Caminhos do Crime (Crime 101) chegou ao Prime Video com aquele tipo de proposta que imediatamente chama atenção: um thriller policial estrelado por nomes de peso como Chris Hemsworth, Mark Ruffalo e Halle Berry.
E, de fato, o filme entrega exatamente o que promete em sua superfície: um jogo de gato e rato bem construído, com visual elegante e uma narrativa que flui sem grandes tropeços.
A história acompanha Mike Davis, um ladrão de joias meticuloso que sempre operou com precisão quase cirúrgica. Mas tudo começa a desmoronar quando um golpe sai do controle, colocando seu plano de abandonar o crime em risco.
Do outro lado está o detetive Lou Lubesnick, que insiste em ligar os pontos de uma investigação que ninguém mais parece levar a sério. É a partir desse embate que o filme se desenvolve, explorando consequências que vão muito além desse confronto central.
Narrativa funciona, mas parece familiar demais
O grande problema de Caminhos do Crime não está na execução, mas sim na sensação constante de déjà vu. Baseado na obra de Don Winslow, o filme segue uma estrutura que já vimos inúmeras vezes no cinema. O criminoso com código moral, o policial subestimado, a investigação que se fecha aos poucos — tudo está ali, funcionando… mas sem realmente surpreender.
Isso não significa que o filme seja ruim. Pelo contrário, ele é competente em praticamente tudo o que se propõe. A narrativa se desenrola com segurança, conectando diferentes personagens e tramas paralelas, como a corretora de seguros Sharon, que busca ascensão profissional em meio a um ambiente hostil, e o criminoso Ormon, que adiciona caos à equação.
Ainda assim, falta aquele elemento que faça a história se destacar. Em nenhum momento o filme parece disposto a sair do esperado, e isso limita o impacto emocional da experiência.

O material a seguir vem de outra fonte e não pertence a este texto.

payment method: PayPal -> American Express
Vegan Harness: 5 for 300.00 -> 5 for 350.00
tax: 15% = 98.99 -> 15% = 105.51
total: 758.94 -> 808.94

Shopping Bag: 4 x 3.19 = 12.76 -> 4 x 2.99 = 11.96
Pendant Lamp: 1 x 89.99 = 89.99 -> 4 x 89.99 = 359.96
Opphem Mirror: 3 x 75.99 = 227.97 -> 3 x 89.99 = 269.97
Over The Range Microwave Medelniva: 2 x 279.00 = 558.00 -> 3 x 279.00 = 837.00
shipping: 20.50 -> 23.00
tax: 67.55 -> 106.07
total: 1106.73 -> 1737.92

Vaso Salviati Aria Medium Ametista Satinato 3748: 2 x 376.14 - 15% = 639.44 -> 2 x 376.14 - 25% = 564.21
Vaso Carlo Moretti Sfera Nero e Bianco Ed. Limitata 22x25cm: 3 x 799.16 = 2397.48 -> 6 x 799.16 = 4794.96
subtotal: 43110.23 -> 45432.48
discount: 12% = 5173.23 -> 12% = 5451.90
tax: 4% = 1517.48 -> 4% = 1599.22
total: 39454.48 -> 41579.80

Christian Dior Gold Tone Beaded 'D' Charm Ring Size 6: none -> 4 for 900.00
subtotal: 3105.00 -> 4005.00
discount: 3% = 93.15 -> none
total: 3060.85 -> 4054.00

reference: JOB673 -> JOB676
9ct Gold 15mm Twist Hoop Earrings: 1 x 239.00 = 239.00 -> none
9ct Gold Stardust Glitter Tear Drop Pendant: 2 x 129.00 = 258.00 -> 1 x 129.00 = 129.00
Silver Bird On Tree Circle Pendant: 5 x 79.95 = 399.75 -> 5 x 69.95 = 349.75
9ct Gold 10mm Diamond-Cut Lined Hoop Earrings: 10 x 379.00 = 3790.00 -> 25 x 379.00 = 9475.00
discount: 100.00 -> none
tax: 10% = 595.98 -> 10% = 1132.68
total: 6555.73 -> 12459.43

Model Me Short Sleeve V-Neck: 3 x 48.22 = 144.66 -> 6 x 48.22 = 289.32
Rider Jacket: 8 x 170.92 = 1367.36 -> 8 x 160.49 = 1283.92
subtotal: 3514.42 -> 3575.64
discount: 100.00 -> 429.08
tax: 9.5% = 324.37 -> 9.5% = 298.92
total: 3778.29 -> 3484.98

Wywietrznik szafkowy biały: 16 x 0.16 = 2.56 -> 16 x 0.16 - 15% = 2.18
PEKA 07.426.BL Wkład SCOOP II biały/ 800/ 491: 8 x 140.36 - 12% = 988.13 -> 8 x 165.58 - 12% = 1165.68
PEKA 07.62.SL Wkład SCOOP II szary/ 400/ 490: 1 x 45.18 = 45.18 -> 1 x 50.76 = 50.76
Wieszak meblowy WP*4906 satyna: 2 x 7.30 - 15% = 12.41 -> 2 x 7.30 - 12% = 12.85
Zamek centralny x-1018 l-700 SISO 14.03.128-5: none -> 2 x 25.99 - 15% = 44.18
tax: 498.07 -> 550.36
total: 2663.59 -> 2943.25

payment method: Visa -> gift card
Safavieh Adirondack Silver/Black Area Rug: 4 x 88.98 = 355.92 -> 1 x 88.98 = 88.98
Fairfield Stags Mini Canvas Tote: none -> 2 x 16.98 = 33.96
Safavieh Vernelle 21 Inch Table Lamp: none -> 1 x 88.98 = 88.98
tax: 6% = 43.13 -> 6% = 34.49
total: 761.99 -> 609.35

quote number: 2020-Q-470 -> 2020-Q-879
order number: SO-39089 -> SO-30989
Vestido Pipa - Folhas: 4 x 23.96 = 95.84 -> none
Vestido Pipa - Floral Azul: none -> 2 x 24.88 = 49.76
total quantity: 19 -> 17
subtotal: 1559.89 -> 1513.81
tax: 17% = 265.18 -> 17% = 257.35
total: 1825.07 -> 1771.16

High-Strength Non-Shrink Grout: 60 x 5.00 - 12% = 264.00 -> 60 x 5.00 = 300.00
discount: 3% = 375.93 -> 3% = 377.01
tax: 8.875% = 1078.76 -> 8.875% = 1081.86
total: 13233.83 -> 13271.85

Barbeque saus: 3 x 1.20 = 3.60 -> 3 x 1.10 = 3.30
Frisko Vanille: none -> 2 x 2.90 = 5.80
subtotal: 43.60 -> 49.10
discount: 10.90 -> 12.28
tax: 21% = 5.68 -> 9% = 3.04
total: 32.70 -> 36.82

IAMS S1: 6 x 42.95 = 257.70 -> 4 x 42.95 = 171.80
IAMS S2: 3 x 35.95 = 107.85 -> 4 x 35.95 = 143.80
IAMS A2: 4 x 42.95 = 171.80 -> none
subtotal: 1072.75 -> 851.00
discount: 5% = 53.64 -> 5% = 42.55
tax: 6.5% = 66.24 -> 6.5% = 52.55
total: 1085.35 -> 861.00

Elenco segura Caminhos do Crime com atuações sólidas
Se há algo que mantém Caminhos do Crime envolvente do início ao fim, é o seu elenco. Chris Hemsworth entrega um protagonista contido, mas carismático, mesmo com um personagem que poderia ter mais profundidade. Já Mark Ruffalo faz o tipo de detetive cansado e persistente que ele domina, trazendo humanidade para um papel que poderia facilmente cair no genérico.
Mas é Halle Berry quem realmente se destaca. Sua personagem ganha camadas interessantes ao longo da trama, e sua motivação é uma das mais palpáveis do filme. É fácil torcer por ela, especialmente diante das injustiças que enfrenta.
Outro nome que chama atenção é Barry Keoghan, que surge como um elemento imprevisível e injeta energia nas cenas em que aparece. Mesmo assim, seu papel também segue um tipo já conhecido dentro da carreira do ator.
Visual e ação elevam a experiência
Do ponto de vista técnico, o filme é impecável. A direção de Bart Layton aposta em uma estética limpa e sofisticada, enquanto a fotografia captura Los Angeles com um ar moderno e envolvente. Há um cuidado evidente em construir uma atmosfera que combine com o tom do filme.
As cenas de perseguição são outro destaque. Sem exageros, mas eficientes, elas ajudam a quebrar o ritmo mais cadenciado da narrativa e entregam momentos de adrenalina que funcionam muito bem.
Um bom thriller… que poderia ser mais
No fim das contas, Caminhos do Crime é aquele tipo de filme que você assiste com facilidade, se envolve durante a exibição, mas talvez não pense muito sobre ele depois. Ele é sólido, bem feito e conta com um elenco forte, mas não vai além disso.
Fica a sensação de que havia potencial para algo maior, mais marcante, mais ousado. Mas ao optar pelo caminho seguro, o filme entrega um thriller competente — só que longe de ser memorável.